# darts and temperatures



## MatechoMan (Jul 26, 2011)

Hey everyone, I'm new to dendroboard and I just have a simple question. Does anyone know of any dart frogs, any species from teribilis to pumilios and thumbnails that can handle higher temperatures? I want to start a new 30 gallon tank but the room is not air conditioned. The temperature varies from about 68-83 with a very rare occasion of a day or 2 of around 85. Are there any frogs that will do well in this climate?


----------



## yomamafat (Jun 16, 2010)

It should be fine. Just spray the tanks down more frequently and reduce the light cycle on the >80 degree days.

Happy Frogging!

bd


----------



## WendySHall (Aug 31, 2010)

I don't think I agree with Yomoma. (Lol! That just sounds hilarious!)

But, seriously...
If your room temps are normally reaching 83 (and sometimes 85!) through the day, the temp in the tank will be even a little higher than that. I don't think I'd risk it without air. Terribs are especially vulnerable when temps get 80 or above.Those temps (especially on a continual basis) aren't advisable for any darts that I know of. Reducing light cycles and more frequent spraying may bring temps down a degree or two...but not enough...and definitely not cooler than the room temp.


----------



## boabab95 (Nov 5, 2009)

using the search function will yeild many answers to this question...

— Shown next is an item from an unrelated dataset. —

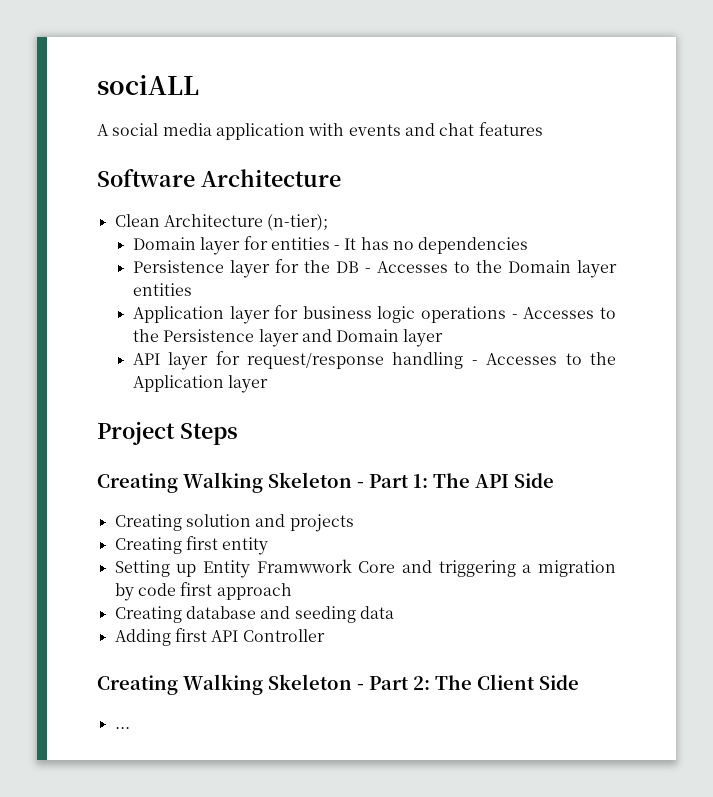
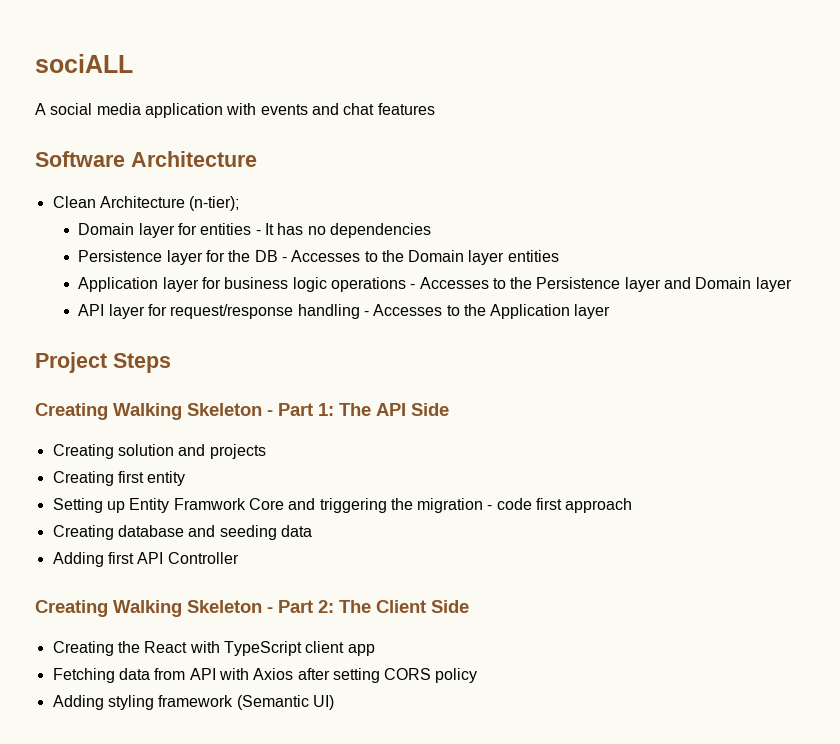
[256,559,352,573] Framwwork -> [173,498,246,510] Framwork
[522,560,616,577] [114,583,134,601] a migration by -> [390,498,493,513] the migration -
[114,727,130,729] ... -> [52,641,375,656] [52,668,478,683] [52,695,334,710] Creating the React with TypeScript client app // Fetching data from API with Axios after setting CORS policy // Adding styling framework (Semantic UI)

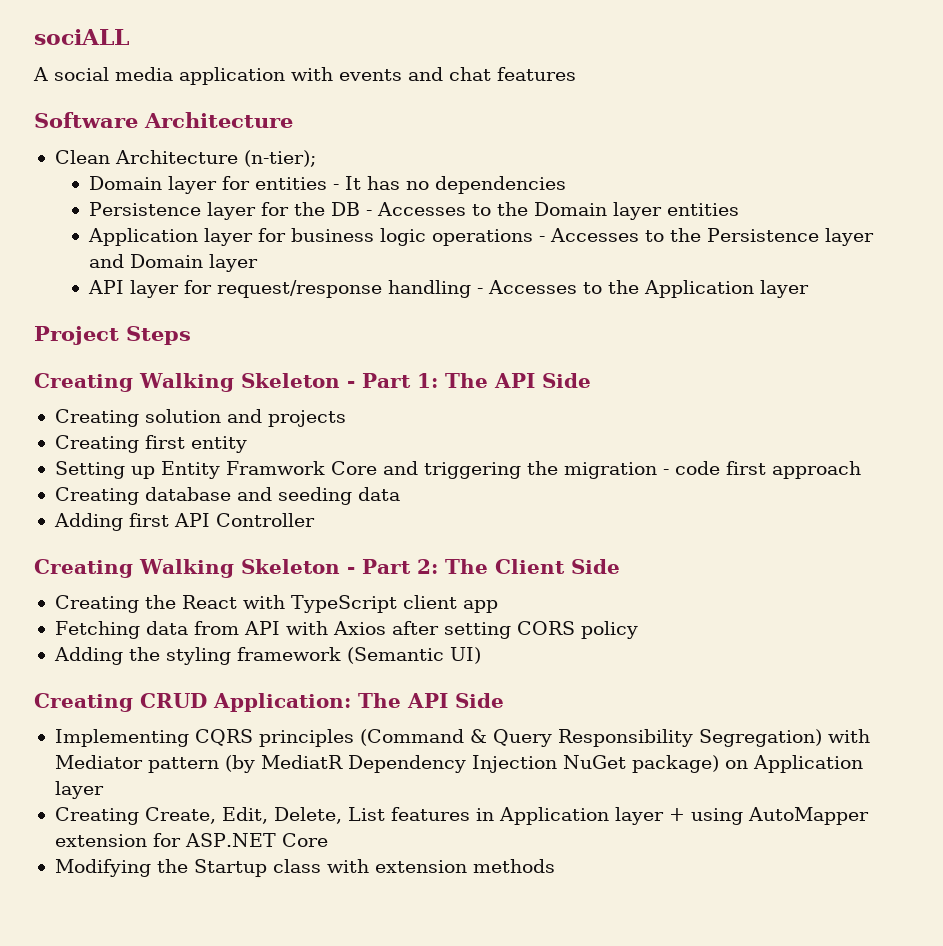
(104, 702) none -> [128,647,160,661] the
(334, 702) none -> [34,693,504,712] [54,729,870,747] [54,755,863,773] [54,781,104,799] [54,807,869,825] [54,833,328,847] [54,859,555,877] // Creating CRUD Application: The API Side // Implementing CQRS principles (Command & Query Responsibility Segregation) with Mediator pattern (by MediatR Dependency Injection NuGet package) on Application layer // Creating Create, Edit, Delete, List features in Application layer + using AutoMapper extension for ASP.NET Core // Modifying the Startup class with extension methods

also, shouldnt this be in the beginners section?


----------



## deboardfam (Feb 7, 2011)

Yeah I wouldnt tempt it.. check your temps at night.. maybe you can run a reverse cycle? Make sure to have vents and active cooling (fan)... also to run the lights higher off the tank. Otherwise, good luck!


----------



## SmackoftheGods (Jan 28, 2009)

There are dart frogs that handle higher temperature quite well, but "higher temperatures" in the dart frog world does not usually translate well to the rest of the world. Pumilio and reticulata like daytime temperatures in the high seventies and low eighties (that's high).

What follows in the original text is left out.